Brain Blog > Projects

Rusty cows

Sepp Jeremiah Morris

Feb 21, 2026 • 15 min read

If you think about computer programming languages you normally don't associate cows with that thought, I however do, why? Well, let me tell you:

A long time ago, in the research of cool programming languages to learn, I came across COW; an esoteric programming language. Instantly peaking my interest. Esoteric programming languages (often shortened to esolangs) are programming languages that are deliberately designed to be unusual, difficult, or experimental rather than practical for real-world software development.

I remember that playing with COW was a lot of fun. Trying to build programs while constantly losing track of what on earth you were moving, and sometimes even losing sight of the specification before you’d properly started.

So what is this post actually about?

Primes

Some time ago I came across a video by Dave’s Garage on YouTube where he “drag-raced” a set of programming languages to benchmark them and see which one performed the fastest. Naturally, I love these kinds of projects, so I saved the repository for later: https://github.com/PlummersSoftwareLLC/Primes

Recently i came across it again and i saw an open issue, someone asked for more esolangs to be added and tested.

https://github.com/PlummersSoftwareLLC/Primes/issues/954

It instantly reminded me of COW, and so this story began… (i like hamburgers btw :) )

MoO

Of course I went back to the COW project’s webpage and started browsing through the repository again. That’s when I remembered the COW compiler cowcomp.cpp, to be used to build binaries instead of using the interpreter. Seeing that these projects were now more than 10 years old revived an old (almost forgotten) idea I’d had for years: I’d always wanted to write a compiler for COW. So I started thinking; what would be a fun way to tackle this without burning myself out on the idea?

Rust

Since I was already in the process of sharpening my Rust skills, I immediately knew I wanted to write it in Rust, especially with all the talk online about how fast Rust can be.
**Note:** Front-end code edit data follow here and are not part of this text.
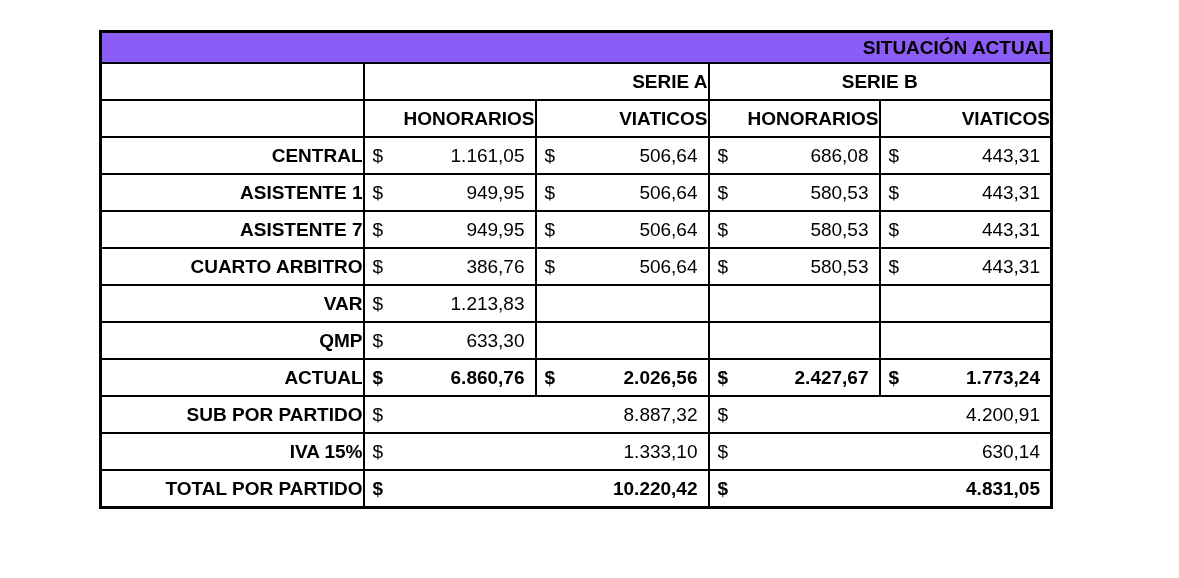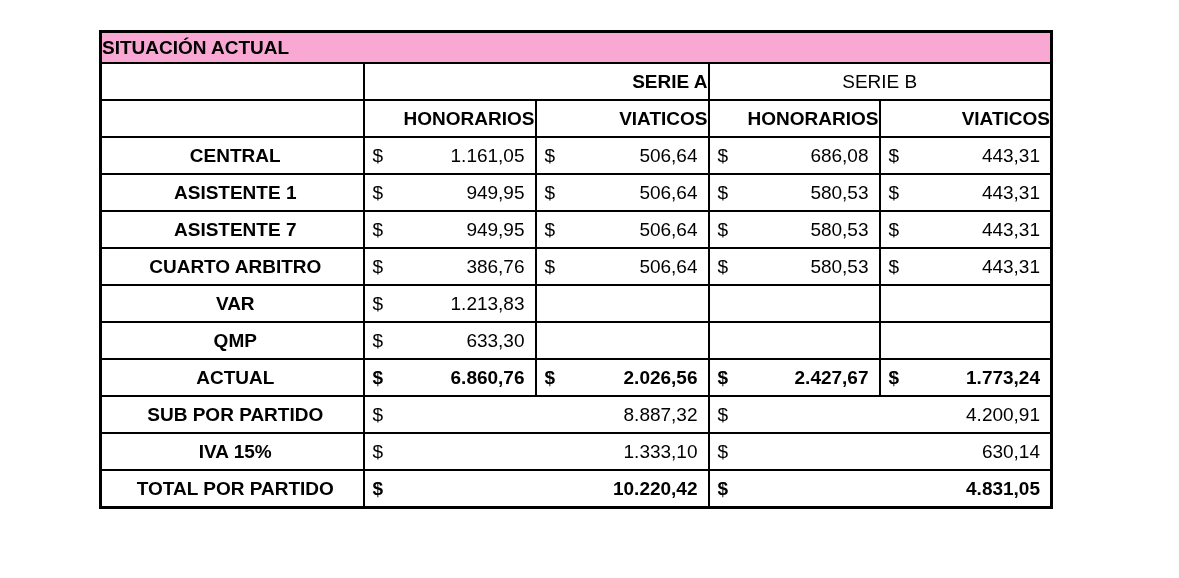--- a/index.html
+++ b/index.html
@@ -25,9 +25,9 @@
   }
   tr.title-row th {
     height:29px;
-    background:#f9a8d4;
+    background:#8b5cf6;
     font-weight:bold;
-    text-align:left;
+    text-align:right;
   }
   .grp { text-align:right; font-weight:bold; }
   .grp-normal { text-align:center; font-weight:normal; }

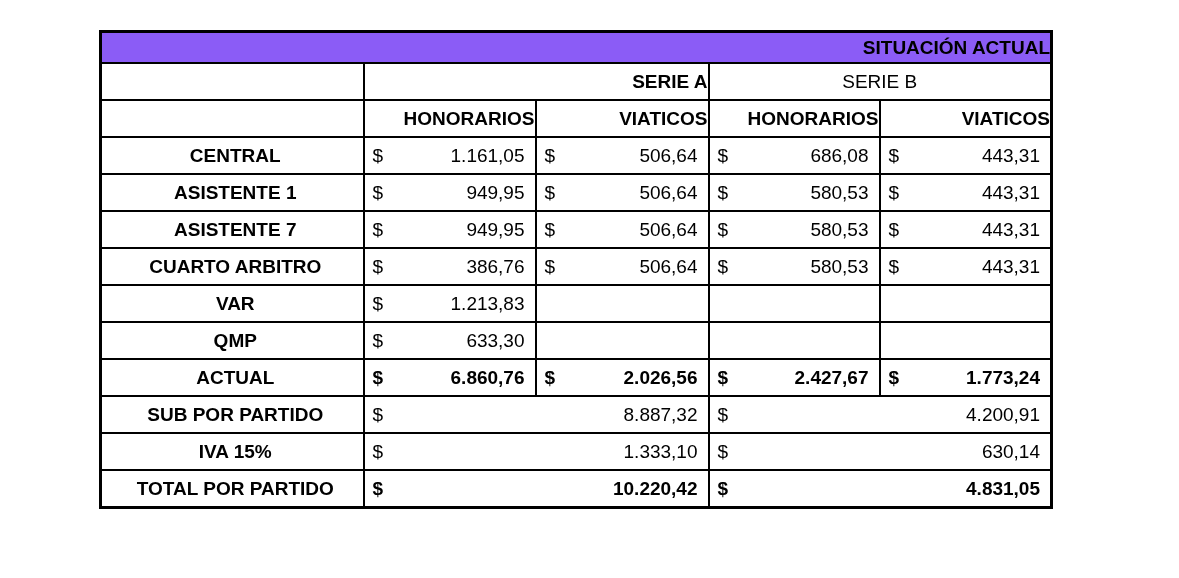--- a/index.html
+++ b/index.html
@@ -30,7 +30,7 @@
     text-align:right;
   }
   .grp { text-align:right; font-weight:bold; }
-  .grp-normal { text-align:center; font-weight:normal; }
+  .grp-normal { text-align:center; font-weight:bold; }
   .sub { text-align:right; font-weight:bold; }
   .lbl { font-weight:bold; text-align:center; padding-left:6px; }
   .acct {

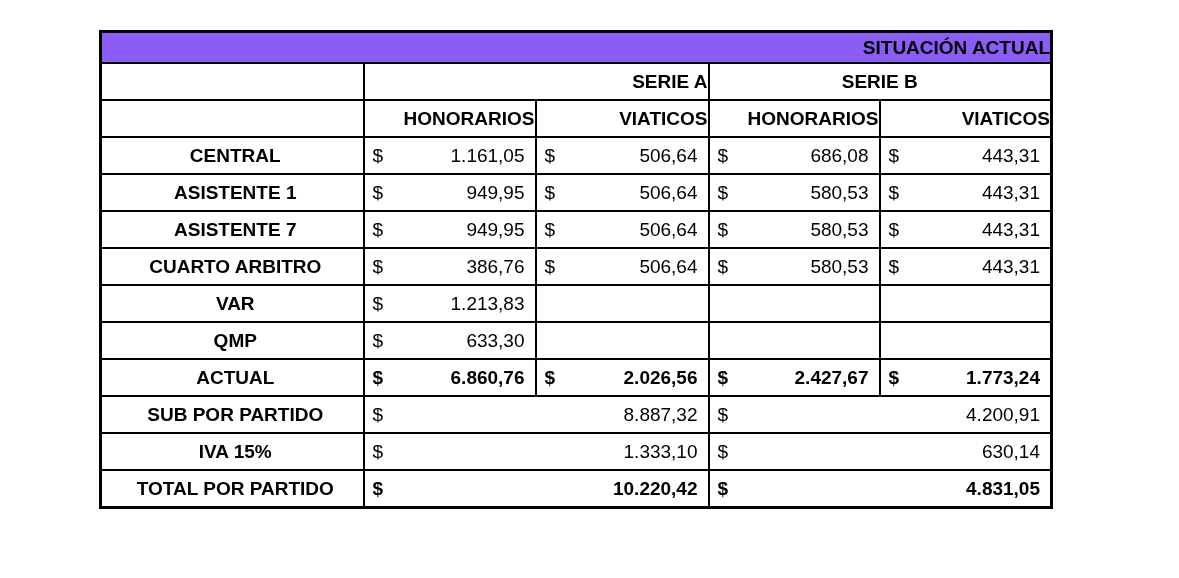--- a/index.html
+++ b/index.html
@@ -32,7 +32,7 @@
   .grp { text-align:right; font-weight:bold; }
   .grp-normal { text-align:center; font-weight:bold; }
   .sub { text-align:right; font-weight:bold; }
-  .lbl { font-weight:bold; text-align:center; padding-left:6px; }
+  .lbl { font-weight:bold; text-align:right; padding-left:6px; }
   .acct {
     display:flex; justify-content:space-between; align-items:center;
     padding:0 10px 0 8px; height:100%;

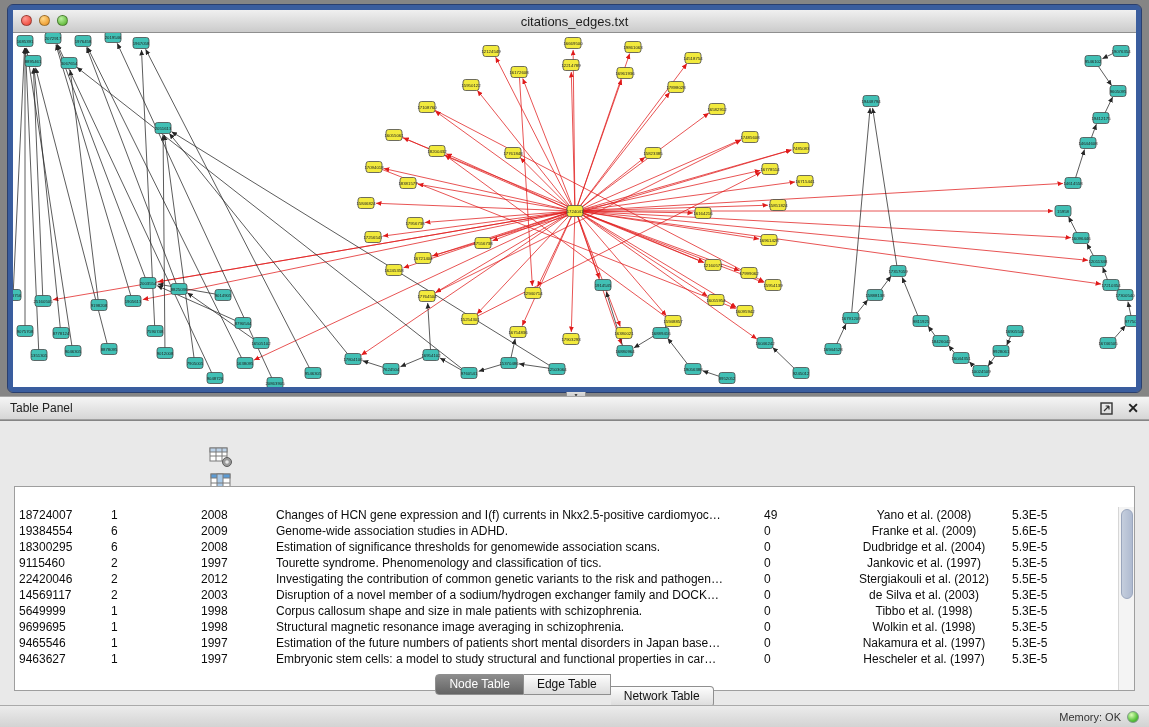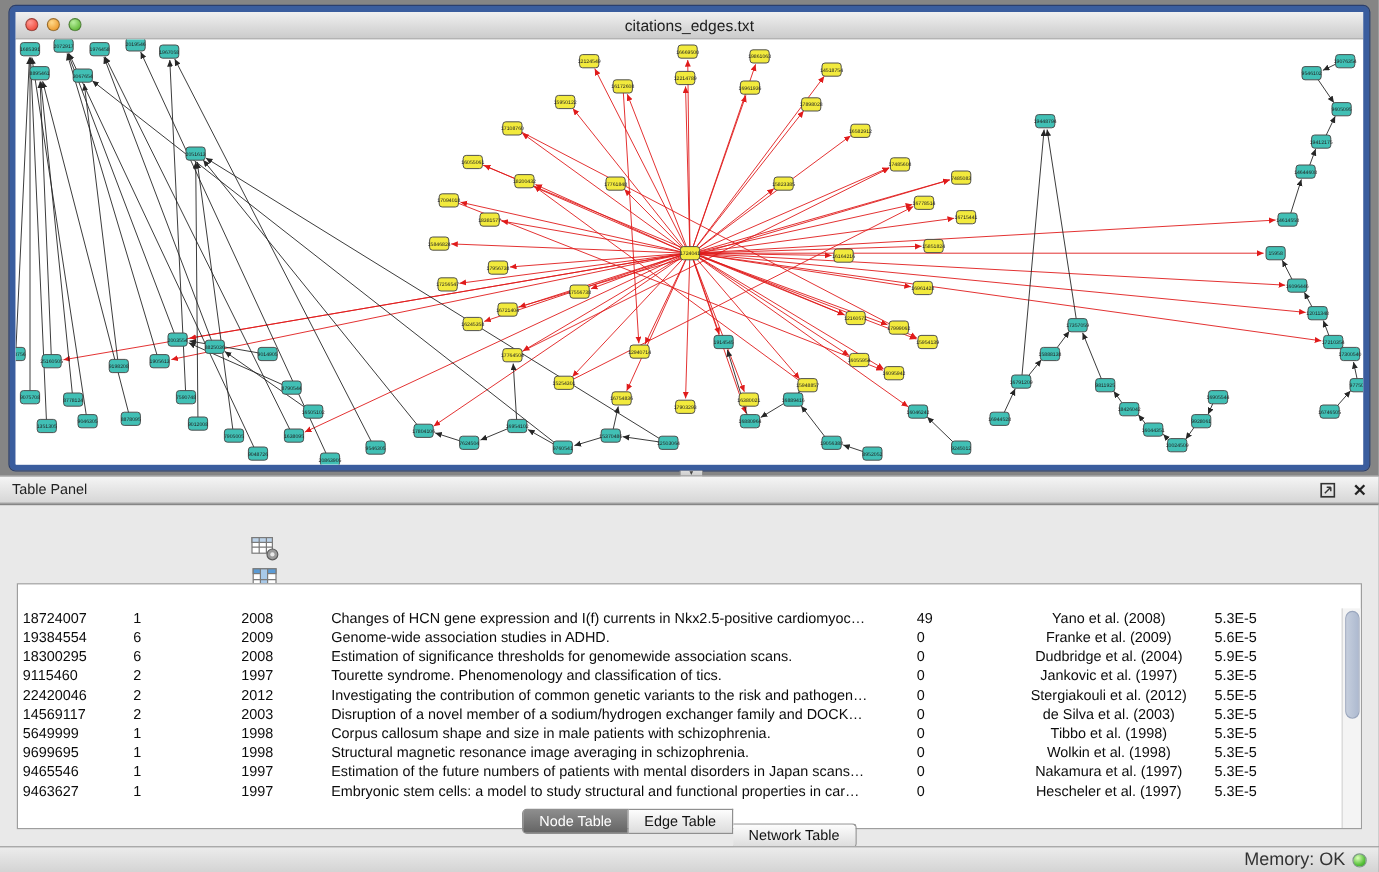--- a/index.html
+++ b/index.html
@@ -837,7 +837,7 @@
           <div class="td" style="width: 92px;">9465546</div>
           <div class="td" style="width: 90px;">1</div>
           <div class="td" style="width: 75px;">1997</div>
-          <div class="td" style="width: 488px;">Estimation of the future numbers of patients with mental disorders in Japan scans…</div>
+          <div class="td" style="width: 488px;">Estimation of the future numbers of patients short mental disorders in Japan base…</div>
           <div class="td" style="width: 80px;">0</div>
           <div class="td" style="width: 168px; text-align: center;">Nakamura et al. (1997)</div>
           <div class="td" style="width: 92px;">5.3E-5</div>

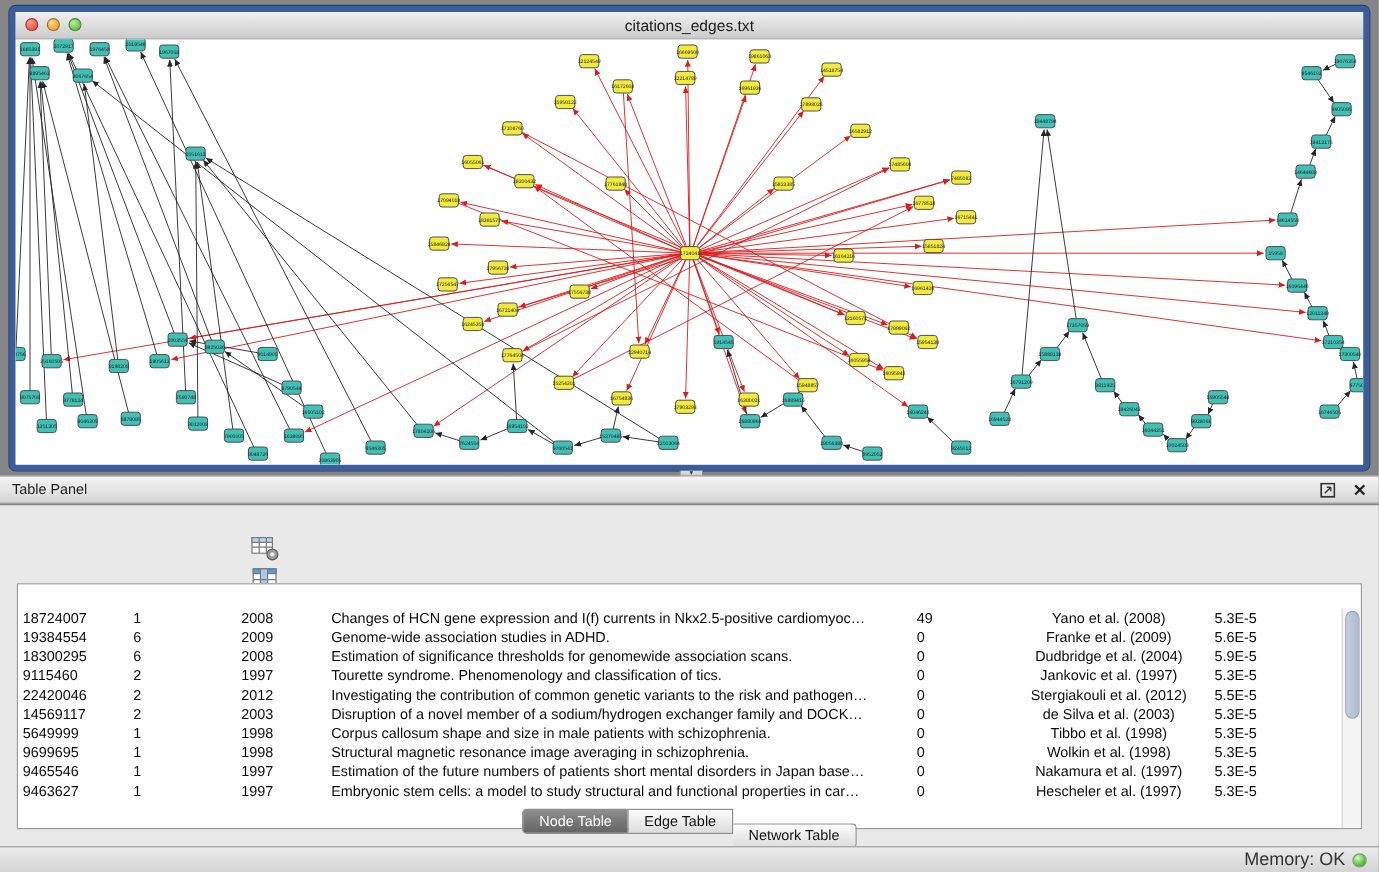--- a/index.html
+++ b/index.html
@@ -89,7 +89,7 @@
     position:absolute;left:0;top:705px;width:1149px;height:22px;box-sizing:border-box;
     background:linear-gradient(#ececec,#d3d3d3);border-top:1px solid #aaa;
     display:flex;align-items:center;justify-content:flex-end;padding:0 10px;gap:6px;
-    font-size:15px;color:#333;
+    font-size:11px;color:#333;
   }
   .mem-light{width:12px;height:12px;border-radius:50%;
     background:radial-gradient(circle at 35% 30%,#dcffb8,#59c23c 60%,#2f9a22);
With the concept of writing a source-to-source compiler, this was completely doable.

So i proudly present, a single file;

cowc.rs!

"So cowc.rs is my S2S COW esolang compiler that compiles COW programs into native executables using only Rust tooling (rustc). And is based on the classic COW implementation by BigZaphod that matches the semantics of their C++ interpreter and compiler."

Let me explain the design choices I made, and how I focused on performance to keep the Primes drag race from above in the back of my head (benchmark details below, so keep reading ;) )

TIP: Check out Alex van Oostenrijk and Martijn van Beek's paper over COW, The study is available in both Dutch and English. They show a proof that COW is Turing-complete.

DETAILS: cowc internals, semantics, and performance

This document explains:

COW language semantics as implemented by the original C++ implementation
How cowc.rs matches those semantics
Code structure and maintainability choices
Performance decisions (and how they compare to cow.cpp and cowcomp.cpp)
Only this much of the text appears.